Professor David Hyatt delivered his Inaugural Lecture on May 29th, a landmark event marking a pivotal moment in his distinguished career. In this lecture titled "Troubling the Hierarchy of Doctoral Supervision: Critical Inclusion through Decentred and Decolonising Pedagogies," Professor Hyatt delved into the critical themes of transforming traditional doctoral supervision models. He offered profound insights, stimulated thought-provoking discussions among attendees.
In the following section, you will find Professor Hyatt's personal reflections on the Inaugural Lecture. He shares his perspectives on the preparation, the key messages conveyed, and the reception from the academic community. These reflections provide a deeper understanding of the importance and impact of the lecture, highlighting the key contributions and future directions of his research.
When someone is appointed or promoted to a professorship, they are invited to give an an inaugural lecture. This normally takes one of two formats: either a retrospective of the professor’s career and research trajectory or a consideration of their current ‘ruling passions’ in research or scholarship. The latter is an opportunity to ‘profess’ one’s key interests and beliefs in relation to that research and this is the approach I took to my inaugural. For the last eight years my scholarship has been focused on the supervision and teaching of doctoral students and I wanted in my talk to challenge some of the traditional ways in which this teaching and supervision has been viewed.
Professor David Hyatt
Director for Postgraduate Research Students
The traditional approach to doctoral supervision has been one of a master/apprentice relationship, with the supervisor as an authoritative figure dispensing factual information and advice. However, this hierarchical arrangement can be problematic in that it can position the doctoral researcher as a ‘diminished scholar’, potentially patronised or infantilised. My work advocates a different, more collaborative, collegial relationship, creating spaces/opportunities to challenge assumptions and consider alternatives for transformation. I argue it should be about inducting candidates into an academic discourse community, viewing them as ‘becoming researchers’ and future leaders/experts in the field. So, decentering the power relationships in the doctorate means moving from hierarchy to partnership, and as supervisors our job is not to ‘skill up’ doctoral candidates but to help them to develop a repertoire for becoming a successful member of the academic community. We do this through a range of activities that reflect the activities that academics take part in - publishing, presenting, commenting on academics’ draft work, reflecting on what new understandings they have constructed, not what they have been taught by supervisors, and many other such practices.
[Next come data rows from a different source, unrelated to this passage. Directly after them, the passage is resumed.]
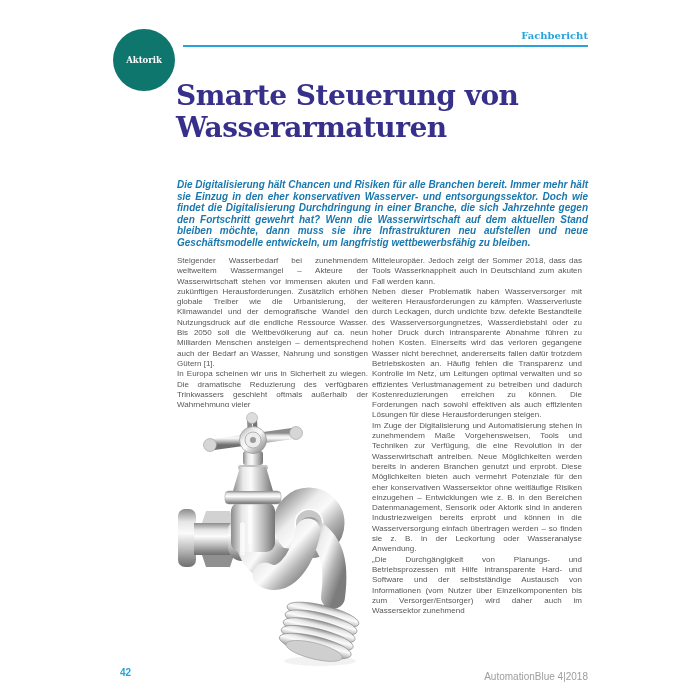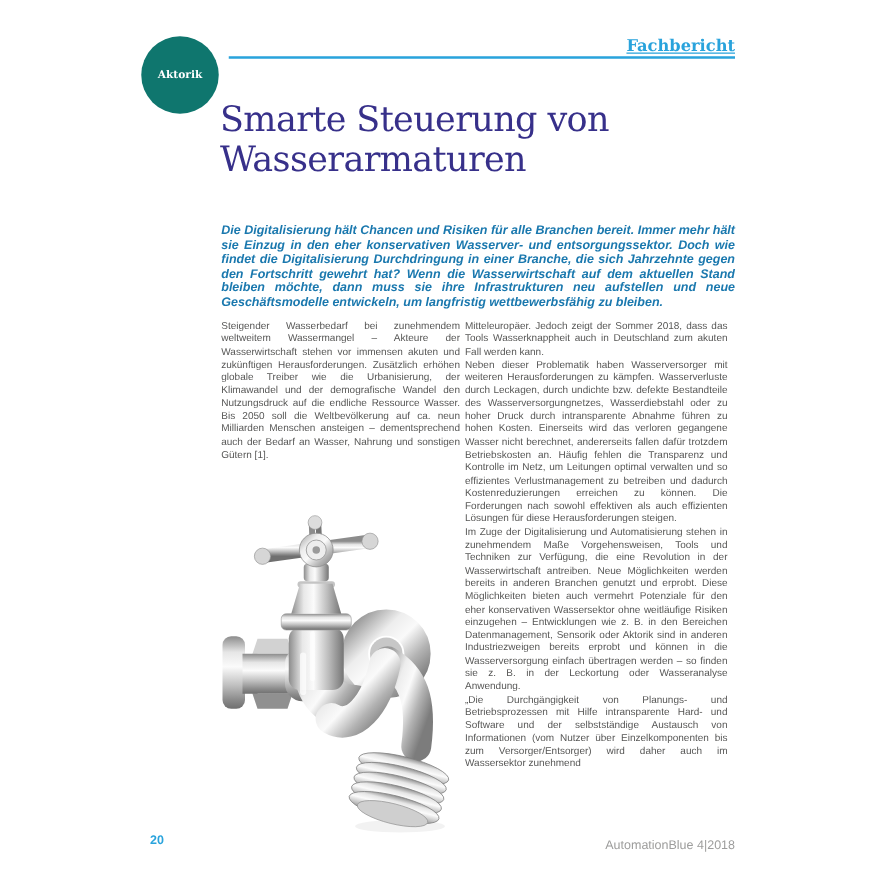--- a/index.html
+++ b/index.html
@@ -29,30 +29,29 @@
     position: absolute;
     left: 183px; right: 112px; top: 45px;
     height: 1.5px;
     background: #29a3dc;
   }
   .section-label {
     position: absolute;
     right: 112px; top: 30px;
     font-family: "DejaVu Serif", serif;
     font-weight: bold;
-    font-size: 13px;
+    font-size: 10px;
     color: #29a3dc;
-    text-decoration: underline;
   }
   
   .title {
     position: absolute;
     left: 176px; top: 80px;
     font-family: "DejaVu Serif", serif;
-    font-weight: normal;
+    font-weight: bold;
     font-size: 28px;
     line-height: 1.16;
     letter-spacing: -0.5px;
     color: #37308a;
   }
   
   .lead {
     position: absolute;
     left: 177px; top: 179px;
     width: 411px;
@@ -116,20 +115,21 @@
   <h1 class="title">
     <span>Smarte Steuerung von</span><br>
     <span>Wasserarmaturen</span>
   </h1>
 
   <p class="lead">Die Digitalisierung hält Chancen und Risiken für alle Branchen bereit. Immer mehr hält sie Einzug in den eher konservativen Wasserver- und entsorgungssektor. Doch wie findet die Digitalisierung Durchdringung in einer Branche, die sich Jahrzehnte gegen den Fortschritt gewehrt hat? Wenn die Wasserwirtschaft auf dem aktuellen Stand bleiben möchte, dann muss sie ihre Infrastrukturen neu aufstellen und neue Geschäftsmodelle entwickeln, um langfristig wettbewerbsfähig zu bleiben.</p>
 
   <div class="columns">
     <div class="col-left">
       <p>Steigender Wasserbedarf bei zunehmendem weltweitem Wassermangel – Akteure der Wasserwirtschaft stehen vor immensen akuten und zukünftigen Herausforderungen. Zusätzlich erhöhen globale Treiber wie die Urbanisierung, der Klimawandel und der demografische Wandel den Nutzungsdruck auf die endliche Ressource Wasser. Bis 2050 soll die Weltbevölkerung auf ca. neun Milliarden Menschen ansteigen – dementsprechend auch der Bedarf an Wasser, Nahrung und sonstigen Gütern [1].</p>
+      <p>In Europa scheinen wir uns in Sicherheit zu wiegen. Die dramatische Reduzierung des verfügbaren Trinkwassers geschieht oftmals außerhalb der Wahrnehmung vieler</p>
     </div>
     <div class="col-right">
       <p>Mitteleuropäer. Jedoch zeigt der Sommer 2018, dass das Tools Wasserknappheit auch in Deutschland zum akuten Fall werden kann.</p>
       <p>Neben dieser Problematik haben Wasserversorger mit weiteren Herausforderungen zu kämpfen. Wasserverluste durch Leckagen, durch undichte bzw. defekte Bestandteile des Wasserversorgungnetzes, Wasserdiebstahl oder zu hoher Druck durch intransparente Abnahme führen zu hohen Kosten. Einerseits wird das verloren gegangene Wasser nicht berechnet, andererseits fallen dafür trotzdem Betriebskosten an. Häufig fehlen die Transparenz und Kontrolle im Netz, um Leitungen optimal verwalten und so effizientes Verlustmanagement zu betreiben und dadurch Kostenreduzierungen erreichen zu können. Die Forderungen nach sowohl effektiven als auch effizienten Lösungen für diese Herausforderungen steigen.</p>
       <p>Im Zuge der Digitalisierung und Automatisierung stehen in zunehmendem Maße Vorgehensweisen, Tools und Techniken zur Verfügung, die eine Revolution in der Wasserwirtschaft antreiben. Neue Möglichkeiten werden bereits in anderen Branchen genutzt und erprobt. Diese Möglichkeiten bieten auch vermehrt Potenziale für den eher konservativen Wassersektor ohne weitläufige Risiken einzugehen – Entwicklungen wie z. B. in den Bereichen Datenmanagement, Sensorik oder Aktorik sind in anderen Industriezweigen bereits erprobt und können in die Wasserversorgung einfach übertragen werden – so finden sie z. B. in der Leckortung oder Wasseranalyse Anwendung.</p>
       <p>„Die Durchgängigkeit von Planungs- und Betriebsprozessen mit Hilfe intransparente Hard- und Software und der selbstständige Austausch von Informationen (vom Nutzer über Einzelkomponenten bis zum Versorger/Entsorger) wird daher auch im Wassersektor zunehmend</p>
     </div>
   </div>
 
   <figure class="tap-figure">
@@ -202,16 +202,16 @@
         <ellipse cx="0" cy="24" rx="37" ry="9.5" fill="url(#metalH)" stroke="#7f7f7f" stroke-width="0.6"></ellipse>
         <ellipse cx="0" cy="32" rx="37" ry="9.5" fill="url(#metalH)" stroke="#7f7f7f" stroke-width="0.6"></ellipse>
         <ellipse cx="0" cy="37" rx="29" ry="8" fill="#cfcfcf" stroke="#999999" stroke-width="0.6"></ellipse>
       </g>
 
       <rect x="70" y="115" width="5" height="34" rx="2.5" fill="#ffffff" opacity="0.7"></rect>
       <rect x="78" y="98" width="4" height="40" rx="2" fill="#ffffff" opacity="0.6"></rect>
     </svg>
   </figure>
 
-  <div class="footer-page">20</div>
+  <div class="footer-page">42</div>
   <div class="footer-journal">AutomationBlue 4|2018</div>
 
 </div>
 
 </body></html>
A decentering approach is relevant for all doctoral candidates, but might have particular meaning for ‘international’ PGRs – often code for ‘non-Western/non-white’ students, whose experience is imbued with not only these pedagogic power relations but with the legacy of a colonial past still visible in our universities every day - in attitudes to PGR’s language use as deficit, in the literature / theoretical frames and methodologies PGRs are directed towards, in orientations to knowledge and pedagogy, and even in the names of our buildings and institutions. Traditional hierarchical approaches have often privileged approaches and knowledge developed in a western colonised context and ignored, marginalised, misrepresented, excluded and silenced voices and knowledges from other parts of the world, despite their being a rich history of knowledge, academia and pedagogy from those contexts often dating back thousands of years. Decolonizing doctoral pedagogies aim to redress this balance and truly reflect developments, methodologies and knowledges from the whole world, not simply those privileged by a western colonial view of the world.
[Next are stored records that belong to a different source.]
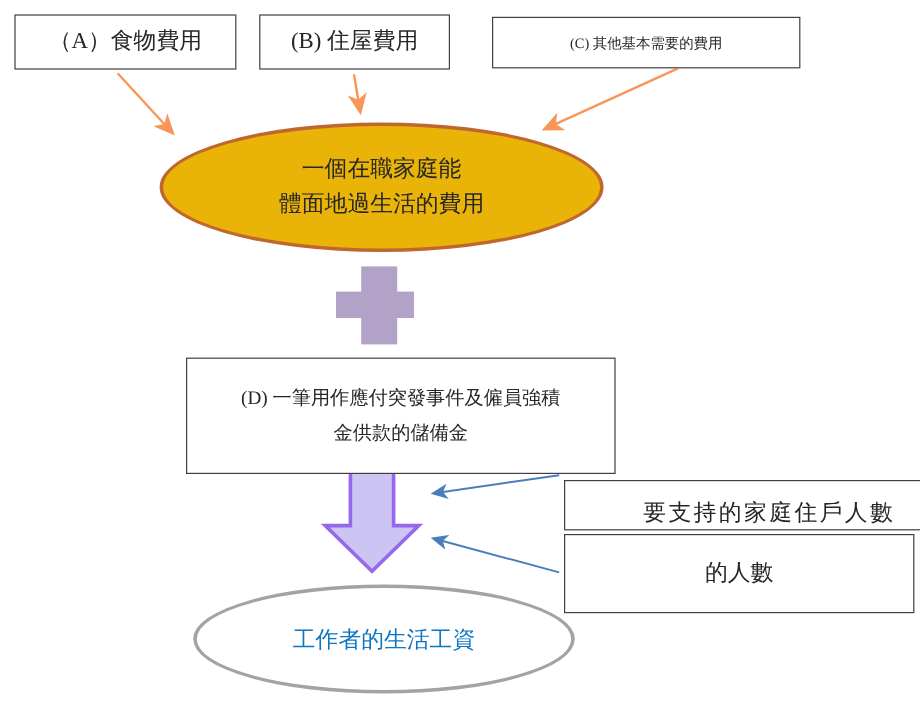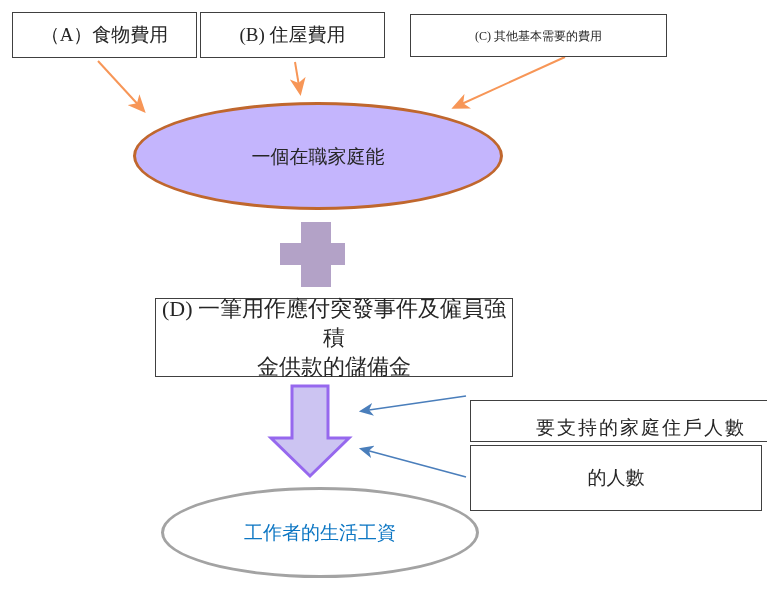--- a/index.html
+++ b/index.html
@@ -17,34 +17,34 @@
     border:1.6px solid #404040;
     background:#ffffff;
     display:flex;flex-direction:column;
     align-items:center;justify-content:center;
     text-align:center;
     font-size:19px;
     line-height:26px;
     color:#262626;
   }
   .box-a{left:12px;top:12px;width:185px;height:46px;}
-  .box-b{left:200px;top:12px;width:185px;height:46px;}
+  .box-b{left:216px;top:12px;width:159px;height:46px;}
   .box-c{left:410px;top:14px;width:257px;height:43px;font-size:12px;}
-  .box-d{left:155px;top:298px;width:358px;height:79px;font-size:22px;line-height:29px;}
+  .box-d{left:155px;top:298px;width:358px;height:97px;font-size:16px;line-height:29px;}
   .box-household{left:470px;top:400px;width:342px;height:42px;letter-spacing:2px;justify-content:flex-end;}
   .box-workers{left:470px;top:445px;width:292px;height:66px;line-height:28px;}
   .ellipse{
     border-radius:50%;
     display:flex;flex-direction:column;
     align-items:center;justify-content:center;
     text-align:center;
   }
   .cost-ellipse{
     left:133px;top:102px;width:370px;height:108px;
-    background:#c4b5fd;
+    background:#eab308;
     border:3.5px solid #C0672E;
     font-size:19px;line-height:29px;color:#262626;justify-content:center;
   }
   .result-ellipse{
     left:161px;top:487px;width:318px;height:91px;
     background:#ffffff;
     border:3px solid #a3a3a3;
     font-family:"Liberation Sans", sans-serif;
     font-weight:normal;
     font-size:19px;color:#0C76C3;
@@ -89,20 +89,21 @@
   <div class="abs rbox box-b">
     <span>(B) 住屋費用</span>
   </div>
 
   <div class="abs rbox box-c">
     <span>(C) 其他基本需要的費用</span>
   </div>
 
   <div class="abs ellipse cost-ellipse">
     <span class="line-label">一個在職家庭能</span>
+    <span class="line-label">體面地過生活的費用</span>
   </div>
 
   <div class="abs rbox box-d">
     <span class="line-label">(D) 一筆用作應付突發事件及僱員強積</span>
     <span class="line-label">金供款的儲備金</span>
   </div>
 
   <div class="abs rbox box-household">
     <span>要支持的家庭住戶人數</span>
   </div>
So, in summary, a decentred pedagogy is one in which learners are invited to re-appropriate and take back ownership of their learning and to develop their academic repertoire. The doctoral process then becomes an invitation to critical inclusion in, and reimagining of, the academic discourse community. Decentred doctoral pedagogies could provide a safe or even resistant space for doctoral students to push back at the colonial/Eurocentric legacy of epistemic injustice (the dominance of Western forms of knowledge and the marginalization of other forms).